Christ’s message is hard for technologists to digest. Then again, it’s hard for everyone. Humbling oneself before the Lord — before thinking about the vain, preening, arrogant, meddlesome person to your right or left — requires stiff spiritual discipline, an effort so challenging and sustained that the ancient Christians referred to it as a kind of athleticism above even the athleticism of the Olympians.

And, no doubt, a Christian must hesitate before lecturing technologists about the benefits of humility before attending first to the vain and preening arrogance within his or her own heart. Nevertheless, most of us can see how different our relationship with our tech would be if we turned for trusty guidance to the greatest spiritual athletes among us.

What would they say about technological acceleration? About artificial intelligence? About robots, drones, social media, and all the rest? I don’t think it’s too speculative to suggest they’d begin with a reminder to judge yourself before judging technology.

When you encounter and interact with tech, what do you bring to it? What do you want from it? What do you want it to do to you or help you hide from — and why?
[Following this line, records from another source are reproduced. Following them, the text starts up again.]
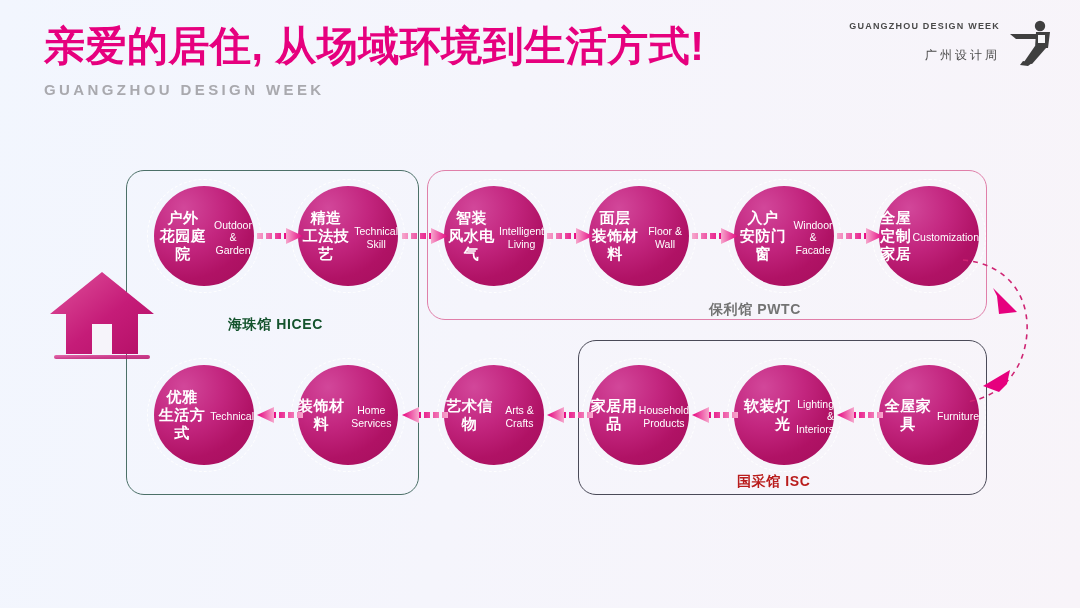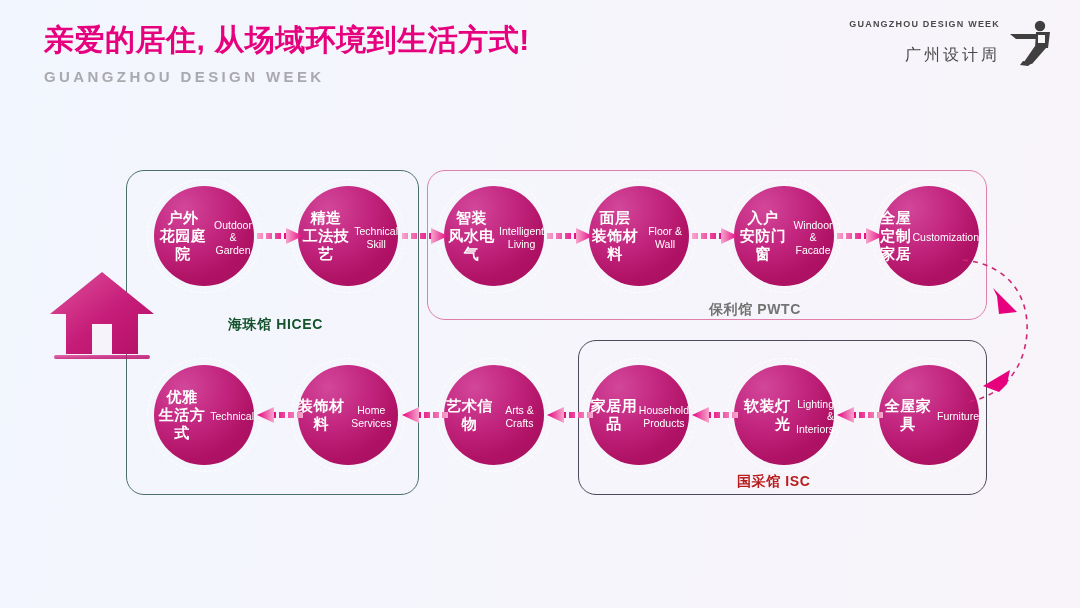--- a/index.html
+++ b/index.html
@@ -16,7 +16,7 @@
   
   .header { position: absolute; left: 44px; top: 22px; }
   .title {
-    font-size: 30px; font-weight: bold; color: #e6007e;
+    font-size: 41px; font-weight: bold; color: #e6007e;
     letter-spacing: 0.5px; white-space: nowrap; line-height: 1.2;
   }
   .subtitle {

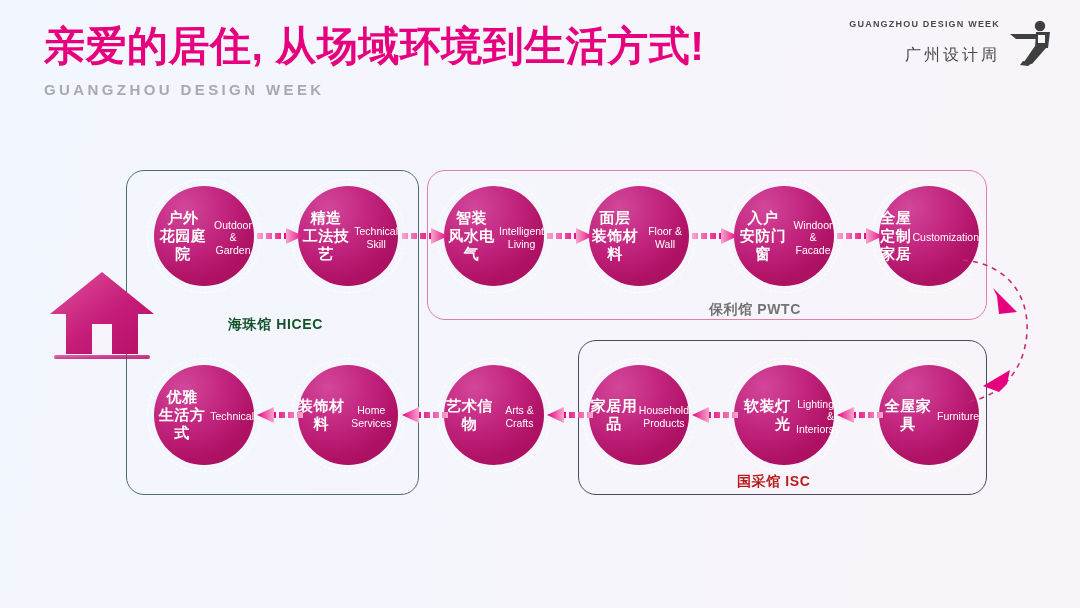--- a/index.html
+++ b/index.html
@@ -32,7 +32,7 @@
     letter-spacing: 1.2px; white-space: nowrap;
   }
   .logo-cn {
-    font-size: 16px; color: #4a4a4a; letter-spacing: 3px;
+    font-size: 12px; color: #4a4a4a; letter-spacing: 3px;
     margin-top: 16px; white-space: nowrap;
   }
   .logo-mark { width: 46px; height: 48px; }

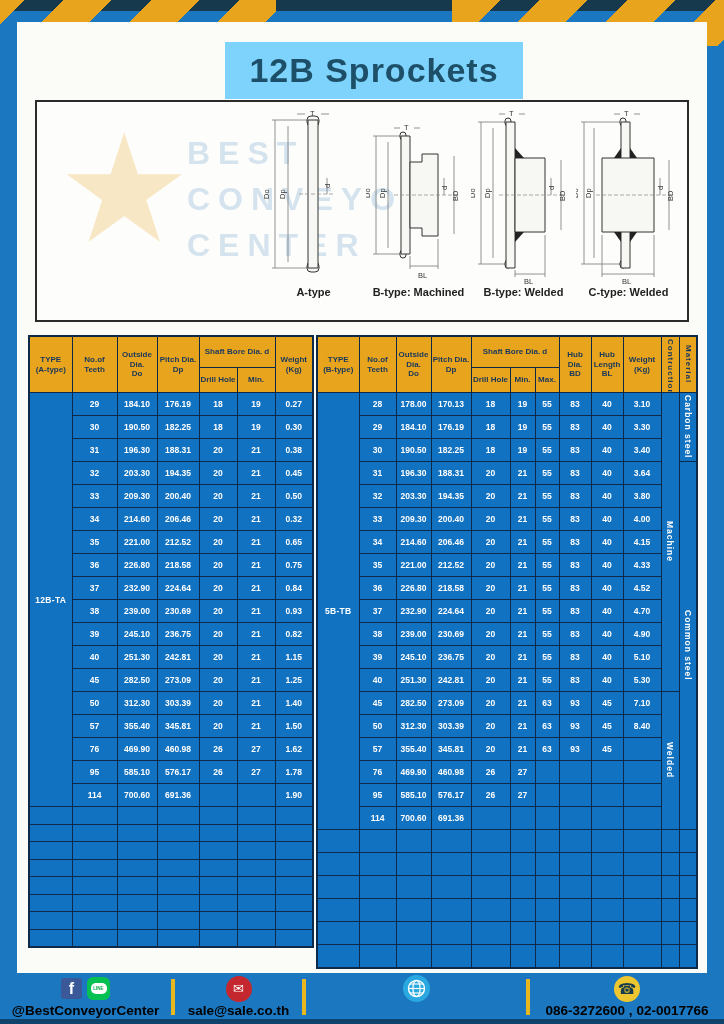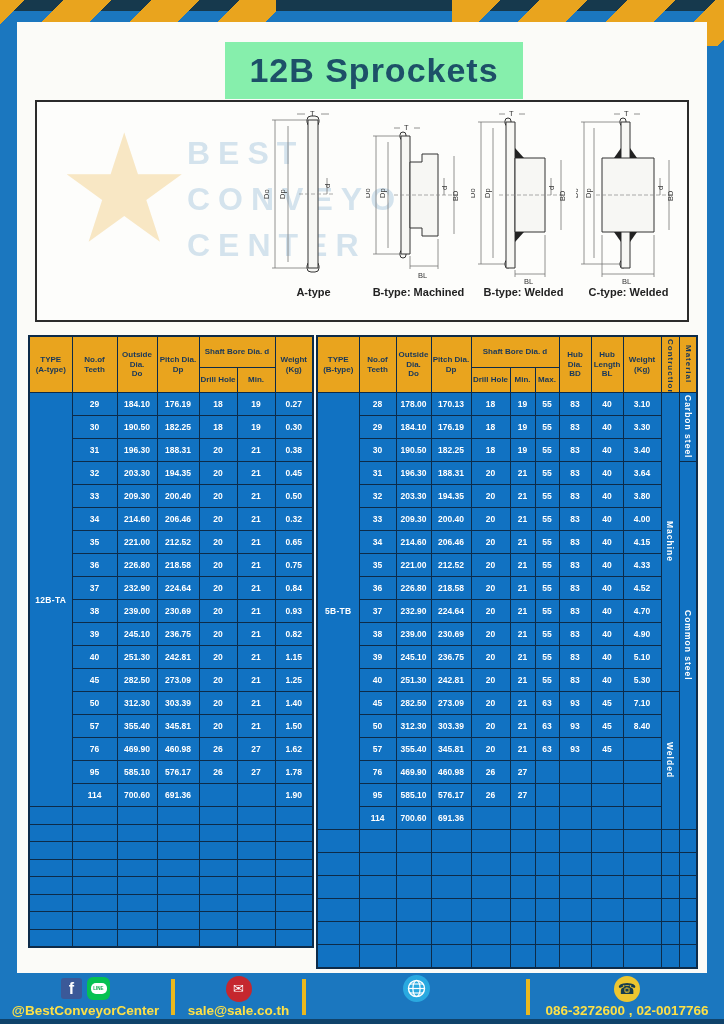--- a/index.html
+++ b/index.html
@@ -15,7 +15,7 @@
 
   .white-area{position:absolute;left:17px;top:22px;width:690px;height:951px;background:#fbfbf8;z-index:3}
 
-  .title-banner{position:absolute;left:208px;top:20px;width:298px;height:57px;background:#86efac;
+  .title-banner{position:absolute;left:208px;top:20px;width:298px;height:57px;background:#7dd3fc;
                 display:flex;align-items:center;justify-content:center}
   .title-banner span{font-size:34px;font-weight:bold;color:#1d5068;letter-spacing:1px}
 

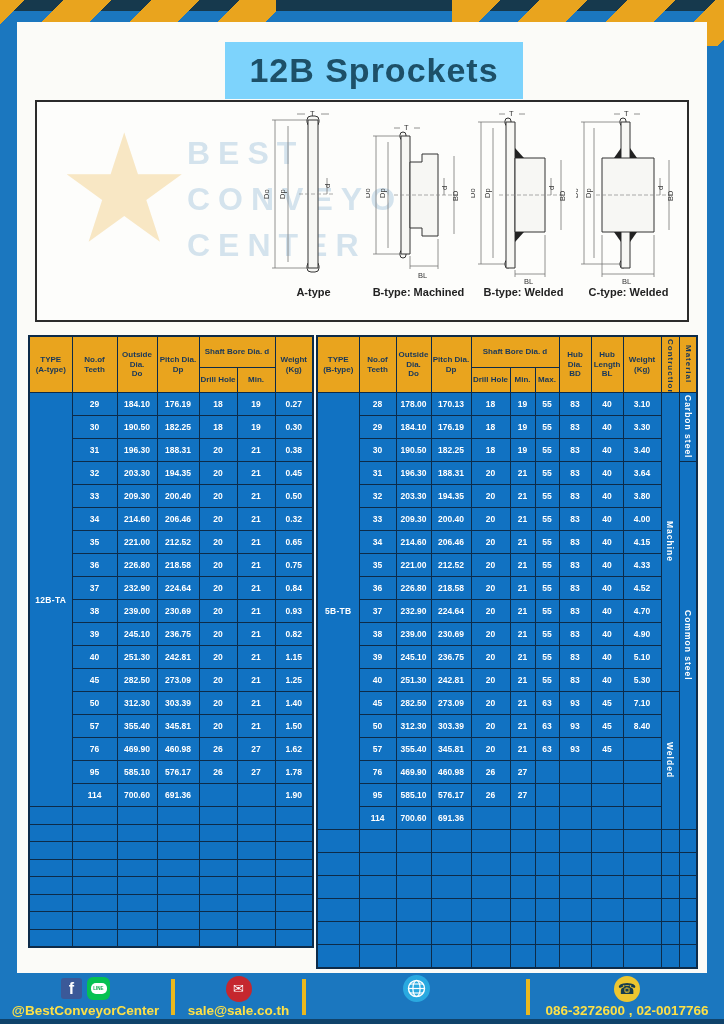--- a/index.html
+++ b/index.html
@@ -56,7 +56,7 @@
   
   .footer{position:absolute;left:0;top:973px;width:724px;height:51px;background:#1b77bf;z-index:4}
   .f-sec{position:absolute;top:0;display:flex;flex-direction:column;align-items:center}
-  .f-label{font-size:13.5px;font-weight:bold;color:#fde047;white-space:nowrap;margin-top:1px}
+  .f-label{font-size:13.5px;font-weight:bold;color:#000000;white-space:nowrap;margin-top:1px}
   .f-icons{display:flex;align-items:center;gap:5px;height:27px;margin-top:2px}
   .f-div{position:absolute;top:6px;width:4px;height:36px;background:#e9b81e}
   .fb{width:21px;height:21px;background:#3b5998;border-radius:3px;color:#fff;font-weight:bold;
These are, in fact, the kinds of questions our super-powerful technology already arouses within us, even if we often squirm away from a direct confrontation.

Putting these questions first would revolutionize our technological development — tearing down the ersatz “guardrails” thrown up by the “safetyist” theocrats while blessing us with true spiritual guardrails within our hearts. Those ancient and eternal disciplines and teachings are just as helpful at blocking the harmfully intrusive thoughts and temptations in our minds as they are at blocking those that come from the mob mind online — or the AIs and algos built by the latest false priests to wire Pharisaic rule into our souls.